#### [Screenshot and code edit data]
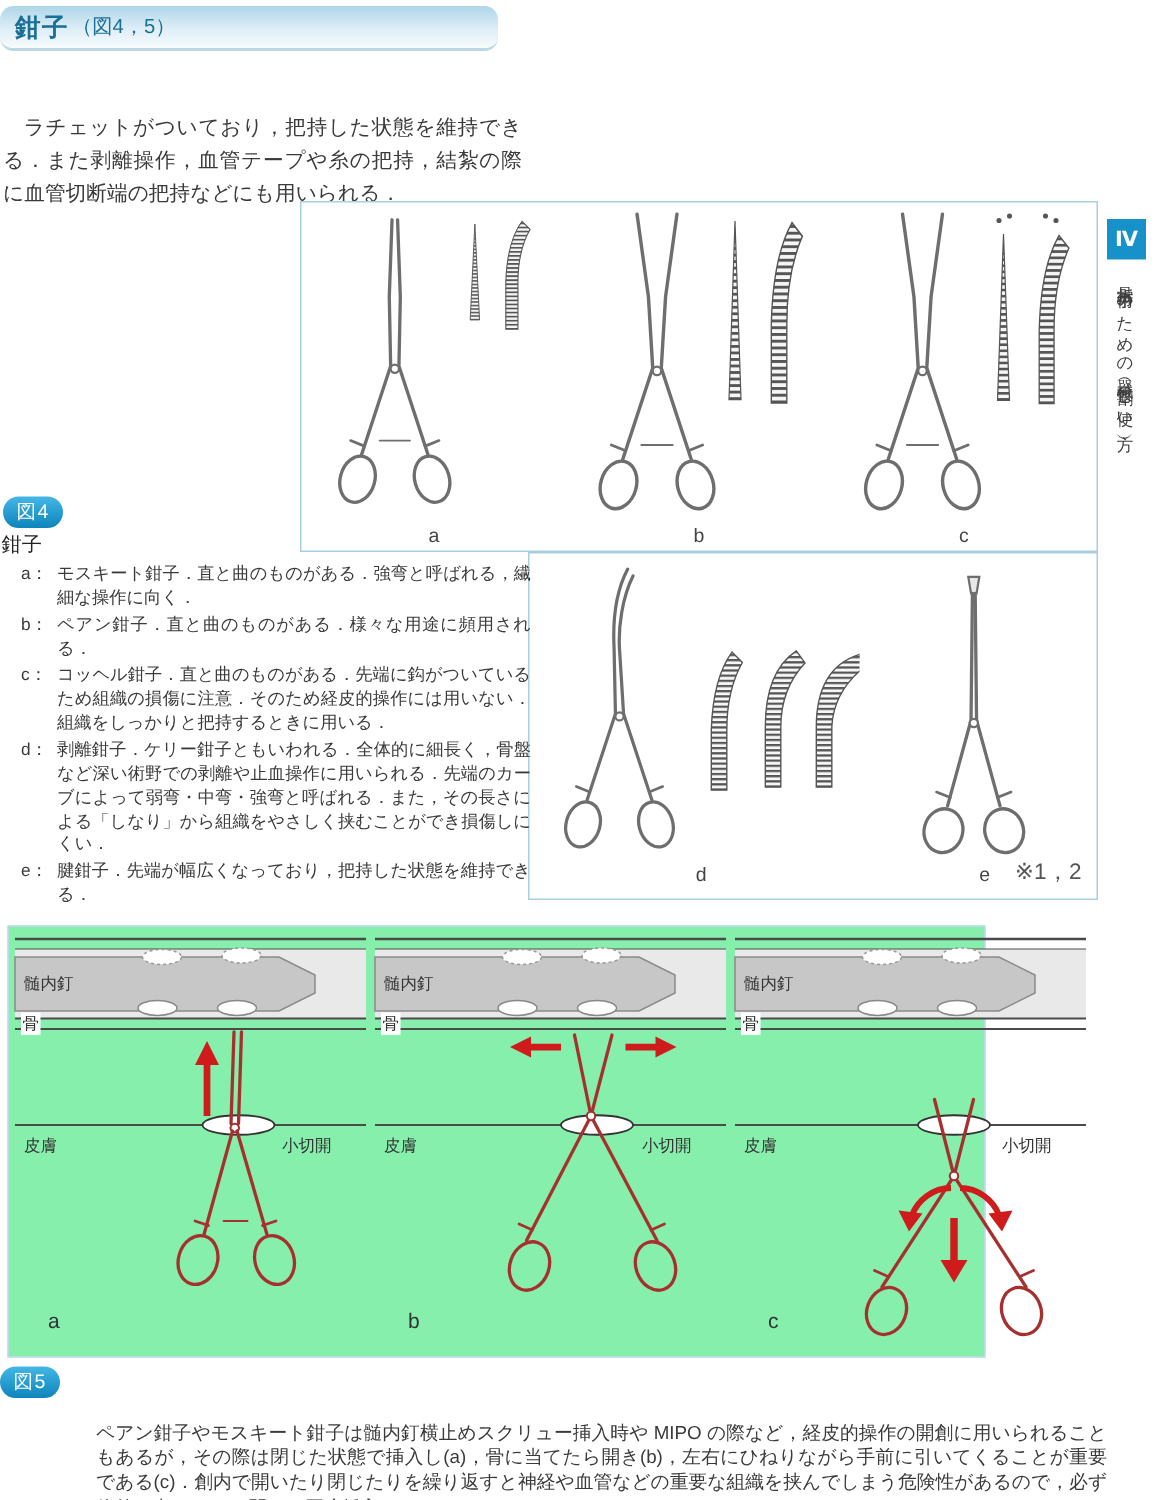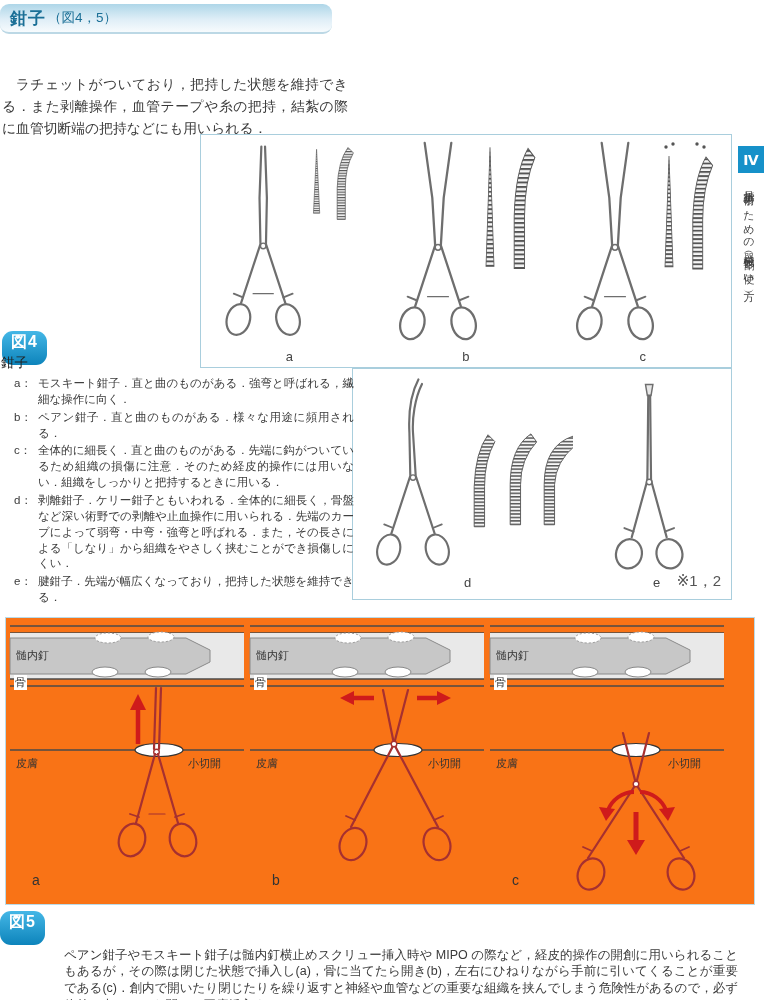"図4" .fig-badge { font-size: 16px -> 13px; font-weight: bold -> normal; padding: 1px 9px 12px 9px -> 1px 9px 2px 9px }
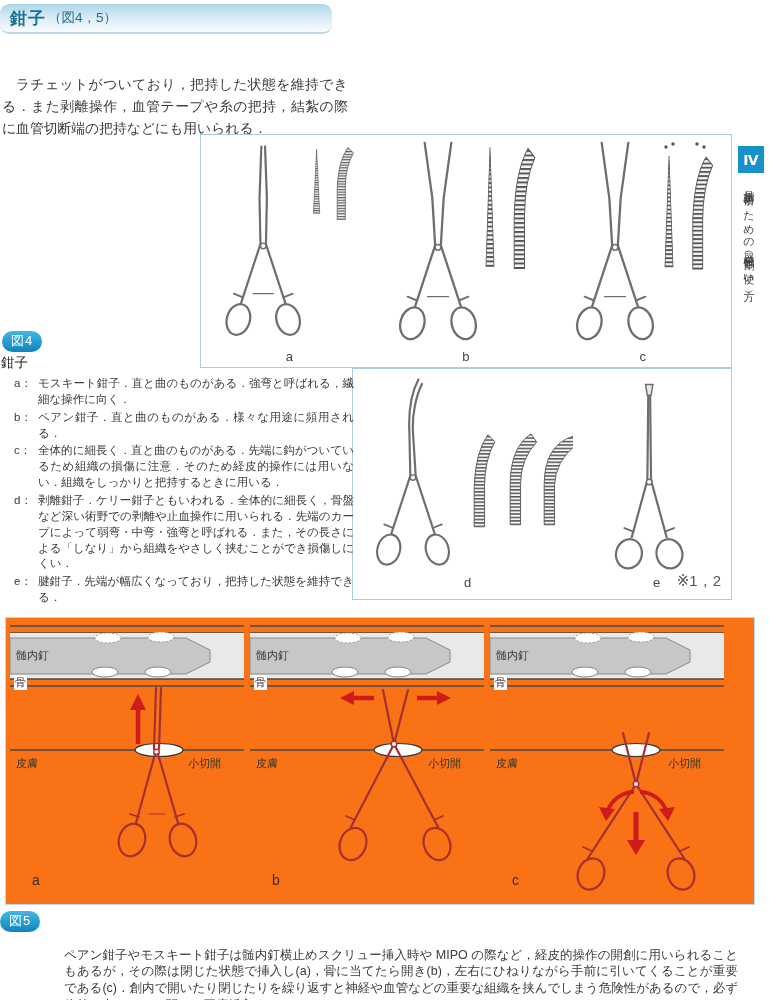"全体的に細長く．直と曲のものがある．先端に鈎がついているため組織の損傷に注意．そ" span.ct { text: 全体的に細長く -> コッヘル鉗子 }
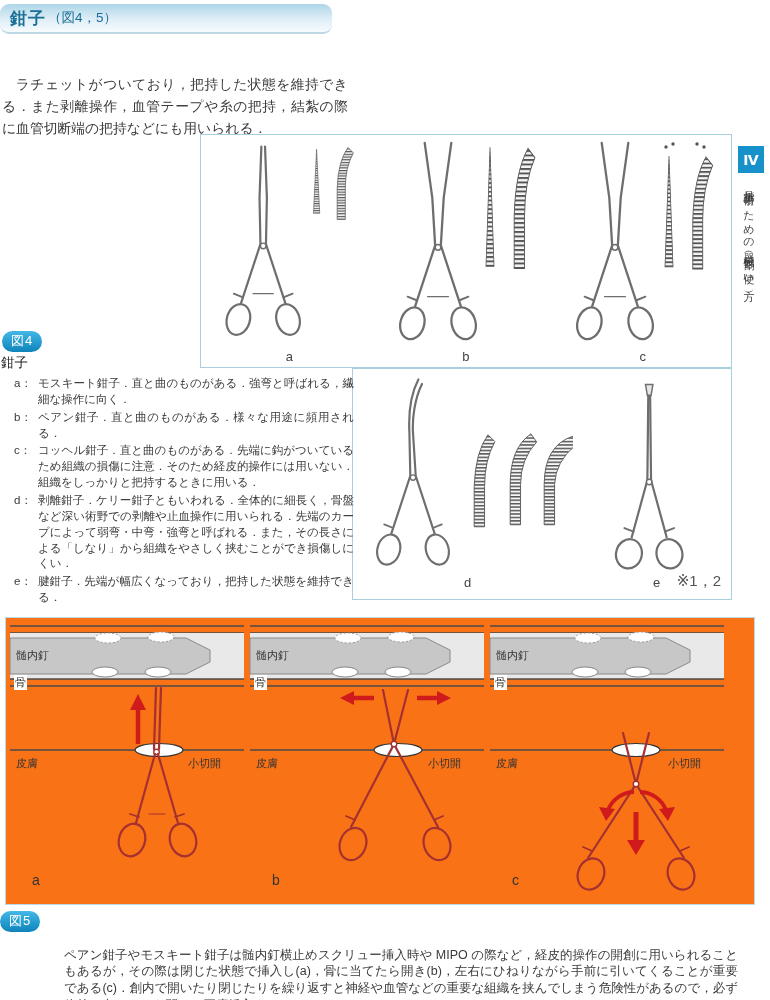"髄内釘" .fig5-box { background: #f97316 -> #86efac; width: 750px -> 652px }
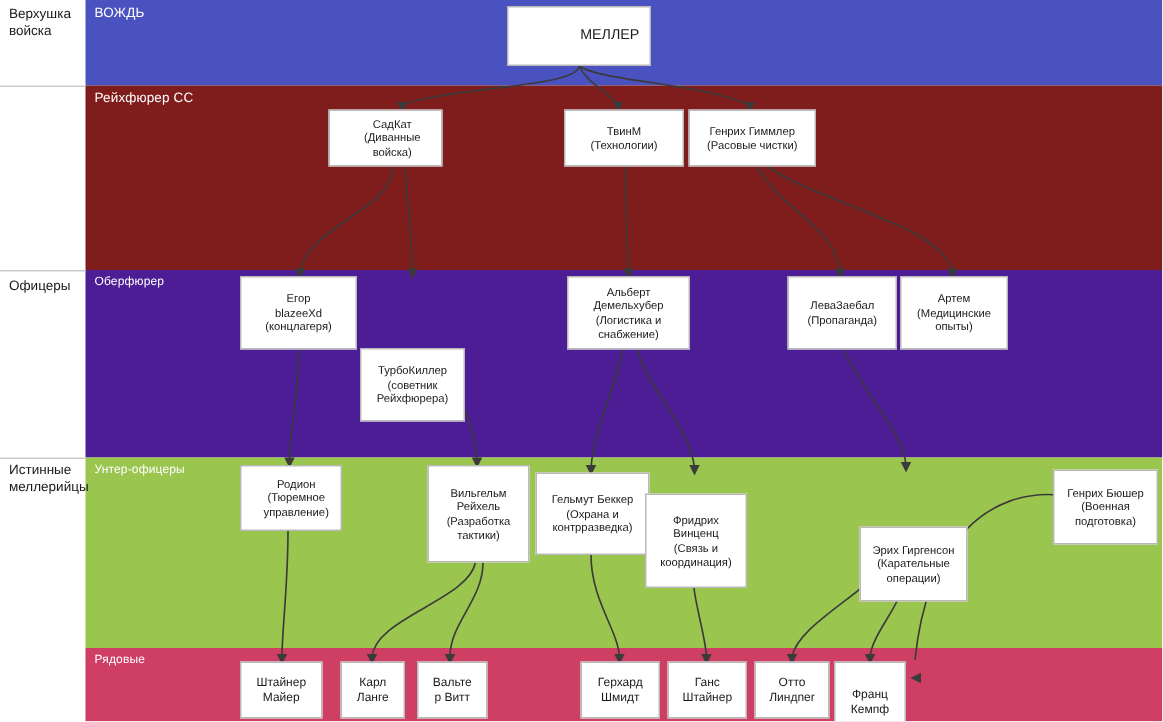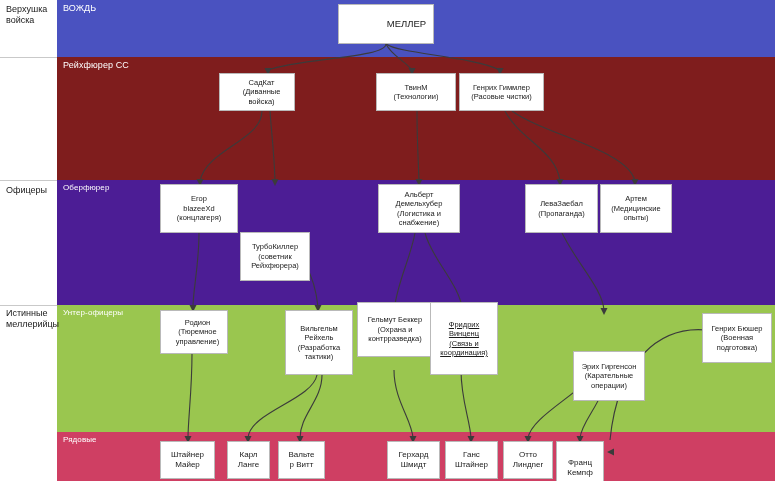"Гельмут Беккер" div.node { top: 302px -> 315px }
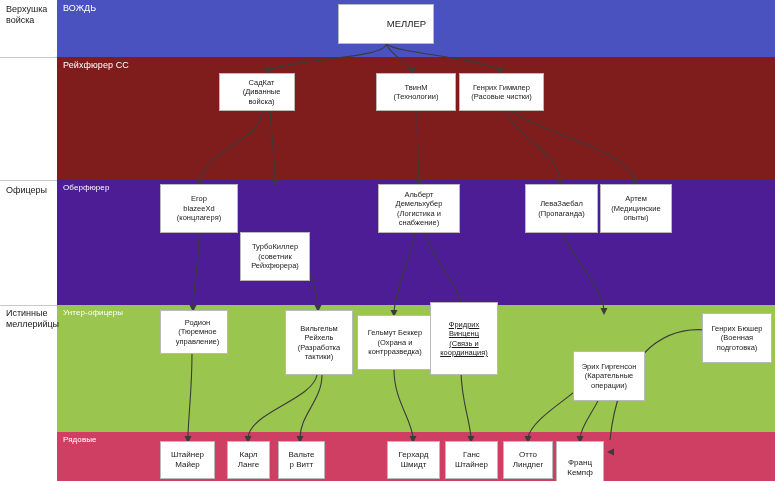"Фридрих" div.node { height: 73px -> 63px; text-decoration: underline -> none; top: 302px -> 329px }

#### [Your assignment]
The copy should begin at the line containing "text: 全体的に細長く ->" and end at the last line of the data above; please restate those lines word for word without the pictures.

#### [Solution to the problem]
"全体的に細長く．直と曲のものがある．先端に鈎がついているため組織の損傷に注意．そ" span.ct { text: 全体的に細長く -> コッヘル鉗子 }
"髄内釘" .fig5-box { background: #f97316 -> #86efac; width: 750px -> 652px }
"Гельмут Беккер" div.node { top: 302px -> 315px }
"Фридрих" div.node { height: 73px -> 63px; text-decoration: underline -> none; top: 302px -> 329px }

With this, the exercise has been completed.